[WHAT TO DO]
Report every line of the entries that contains the word "dust".

[DATA SHOWN]
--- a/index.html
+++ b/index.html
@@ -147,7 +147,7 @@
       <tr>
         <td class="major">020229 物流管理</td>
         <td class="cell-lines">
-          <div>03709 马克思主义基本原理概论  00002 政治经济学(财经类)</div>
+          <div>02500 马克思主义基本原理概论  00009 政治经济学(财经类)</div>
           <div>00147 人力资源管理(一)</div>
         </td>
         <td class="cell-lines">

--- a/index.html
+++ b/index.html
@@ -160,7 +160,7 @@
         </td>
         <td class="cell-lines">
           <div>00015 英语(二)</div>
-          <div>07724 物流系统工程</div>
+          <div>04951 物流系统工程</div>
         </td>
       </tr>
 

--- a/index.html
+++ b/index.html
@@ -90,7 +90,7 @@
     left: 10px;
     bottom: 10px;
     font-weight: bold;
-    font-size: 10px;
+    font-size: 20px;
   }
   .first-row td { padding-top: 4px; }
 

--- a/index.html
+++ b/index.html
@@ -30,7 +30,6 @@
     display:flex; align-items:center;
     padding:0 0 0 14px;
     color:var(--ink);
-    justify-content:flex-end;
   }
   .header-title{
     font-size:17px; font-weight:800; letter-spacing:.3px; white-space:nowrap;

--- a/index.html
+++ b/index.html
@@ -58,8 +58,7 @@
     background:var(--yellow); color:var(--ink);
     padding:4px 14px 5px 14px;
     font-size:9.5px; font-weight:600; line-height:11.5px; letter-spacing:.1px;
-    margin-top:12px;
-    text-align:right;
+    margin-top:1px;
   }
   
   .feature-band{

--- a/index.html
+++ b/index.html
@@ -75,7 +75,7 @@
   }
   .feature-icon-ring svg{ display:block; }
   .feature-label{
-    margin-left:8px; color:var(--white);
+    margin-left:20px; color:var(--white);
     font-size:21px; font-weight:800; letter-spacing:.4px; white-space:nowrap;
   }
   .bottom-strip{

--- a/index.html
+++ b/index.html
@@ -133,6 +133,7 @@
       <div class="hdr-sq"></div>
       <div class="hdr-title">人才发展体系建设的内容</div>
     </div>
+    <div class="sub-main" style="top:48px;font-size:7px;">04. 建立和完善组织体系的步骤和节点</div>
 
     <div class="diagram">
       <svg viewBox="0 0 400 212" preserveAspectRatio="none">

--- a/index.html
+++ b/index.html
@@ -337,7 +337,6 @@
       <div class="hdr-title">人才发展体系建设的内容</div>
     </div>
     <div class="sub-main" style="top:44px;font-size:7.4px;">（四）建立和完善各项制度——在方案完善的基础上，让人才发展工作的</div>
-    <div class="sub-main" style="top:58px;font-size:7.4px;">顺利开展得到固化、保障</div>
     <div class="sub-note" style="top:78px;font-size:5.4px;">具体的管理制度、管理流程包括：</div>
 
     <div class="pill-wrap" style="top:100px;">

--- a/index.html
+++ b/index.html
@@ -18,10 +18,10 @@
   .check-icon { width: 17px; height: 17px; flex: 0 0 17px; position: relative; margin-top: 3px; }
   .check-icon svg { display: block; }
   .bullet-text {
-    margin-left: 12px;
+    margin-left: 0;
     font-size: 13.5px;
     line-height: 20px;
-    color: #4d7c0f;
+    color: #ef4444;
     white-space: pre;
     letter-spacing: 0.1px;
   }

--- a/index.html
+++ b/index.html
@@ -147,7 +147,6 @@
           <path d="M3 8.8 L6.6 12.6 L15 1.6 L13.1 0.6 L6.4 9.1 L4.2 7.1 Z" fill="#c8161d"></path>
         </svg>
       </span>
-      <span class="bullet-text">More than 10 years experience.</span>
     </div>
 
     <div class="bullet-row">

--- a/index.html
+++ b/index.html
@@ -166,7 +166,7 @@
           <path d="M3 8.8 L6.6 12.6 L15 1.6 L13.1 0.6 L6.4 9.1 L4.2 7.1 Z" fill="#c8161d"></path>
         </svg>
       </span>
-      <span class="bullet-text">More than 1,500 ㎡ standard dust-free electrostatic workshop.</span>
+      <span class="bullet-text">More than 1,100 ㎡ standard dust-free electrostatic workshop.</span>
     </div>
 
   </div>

[OUTPUT]
-      <span class="bullet-text">More than 1,500 ㎡ standard dust-free electrostatic workshop.</span>
+      <span class="bullet-text">More than 1,100 ㎡ standard dust-free electrostatic workshop.</span>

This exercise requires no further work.